REQUIREMENT
Your response should consist of the entire listing, transcribed exactly, with every image left out.
···
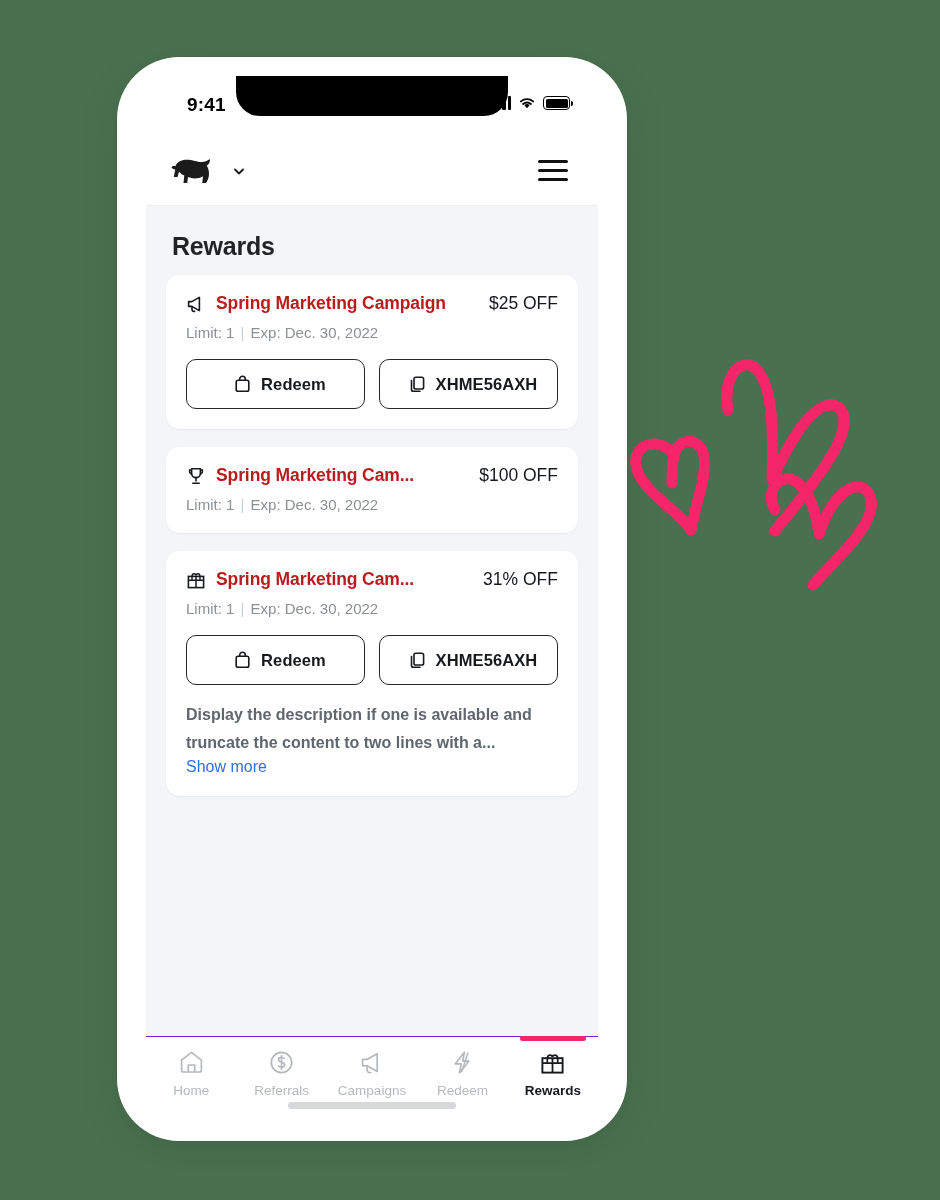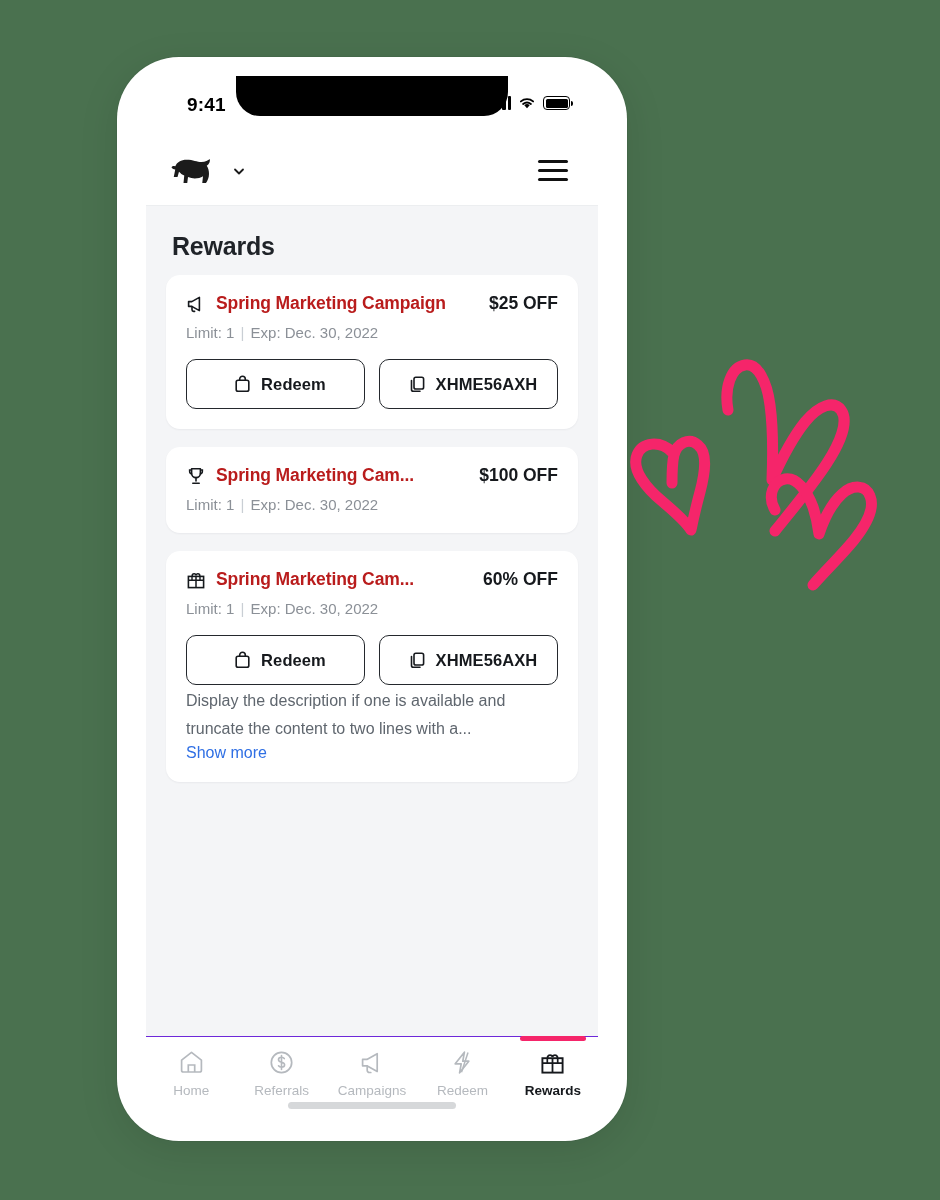--- a/index.html
+++ b/index.html
@@ -170,7 +170,7 @@
   .card-amount {
     margin-left: auto;
     font-size: 17.5px;
-    font-weight: bold;
+    font-weight: normal;
     color: #16191d;
     white-space: nowrap;
   }

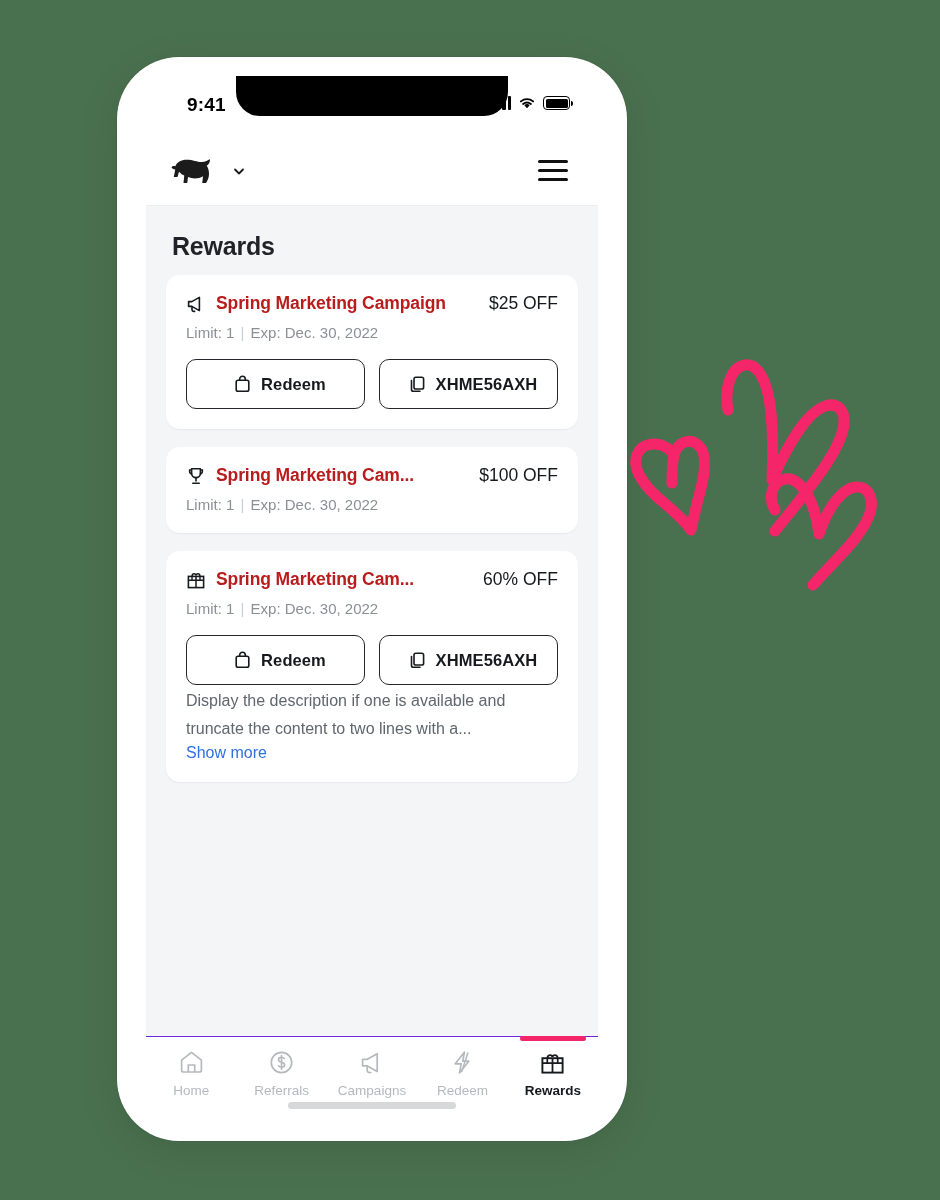--- a/index.html
+++ b/index.html
@@ -383,7 +383,7 @@
             <path d="M6 6.4v3.8M14 6.4v3.8" stroke="#16191d" stroke-width="1.4" fill="none"></path>
           </svg>
           <span class="card-title">Spring Marketing Cam...</span>
-          <span class="card-amount">60% OFF</span>
+          <span class="card-amount">31% OFF</span>
         </div>
         <div class="card-meta">
           <span>Limit: 1</span>

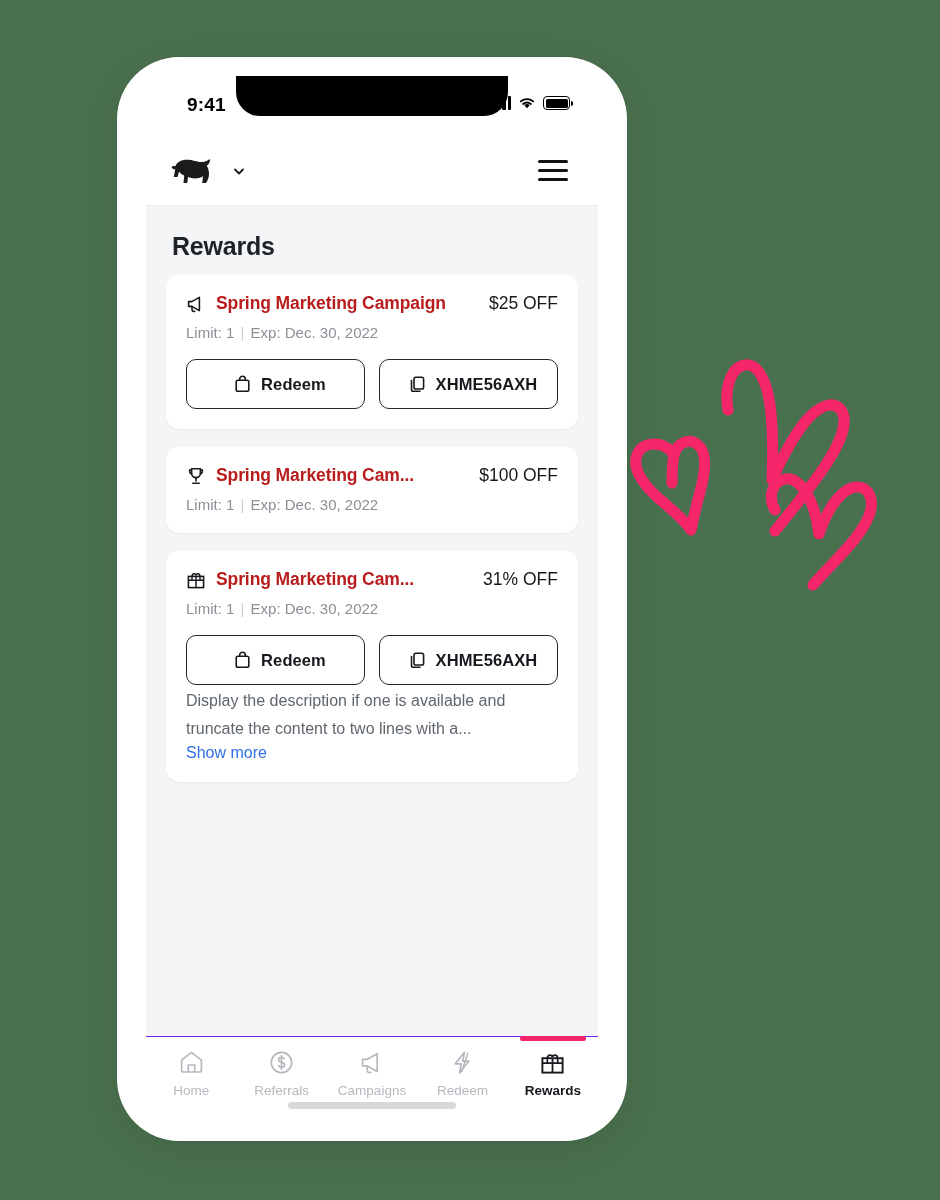--- a/index.html
+++ b/index.html
@@ -206,10 +206,11 @@
   .btn svg { flex: 0 0 auto; }
 
   .card-desc {
-    margin-top: 2px;
+    margin-top: 16px;
     font-size: 16px;
     line-height: 1.72;
     color: #5f666e;
+    font-weight: bold;
   }
 
   .show-more {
···
FINISHED TASK
--- a/index.html
+++ b/index.html
@@ -170,7 +170,7 @@
   .card-amount {
     margin-left: auto;
     font-size: 17.5px;
-    font-weight: bold;
+    font-weight: normal;
     color: #16191d;
     white-space: nowrap;
   }

--- a/index.html
+++ b/index.html
@@ -383,7 +383,7 @@
             <path d="M6 6.4v3.8M14 6.4v3.8" stroke="#16191d" stroke-width="1.4" fill="none"></path>
           </svg>
           <span class="card-title">Spring Marketing Cam...</span>
-          <span class="card-amount">60% OFF</span>
+          <span class="card-amount">31% OFF</span>
         </div>
         <div class="card-meta">
           <span>Limit: 1</span>

--- a/index.html
+++ b/index.html
@@ -206,10 +206,11 @@
   .btn svg { flex: 0 0 auto; }
 
   .card-desc {
-    margin-top: 2px;
+    margin-top: 16px;
     font-size: 16px;
     line-height: 1.72;
     color: #5f666e;
+    font-weight: bold;
   }
 
   .show-more {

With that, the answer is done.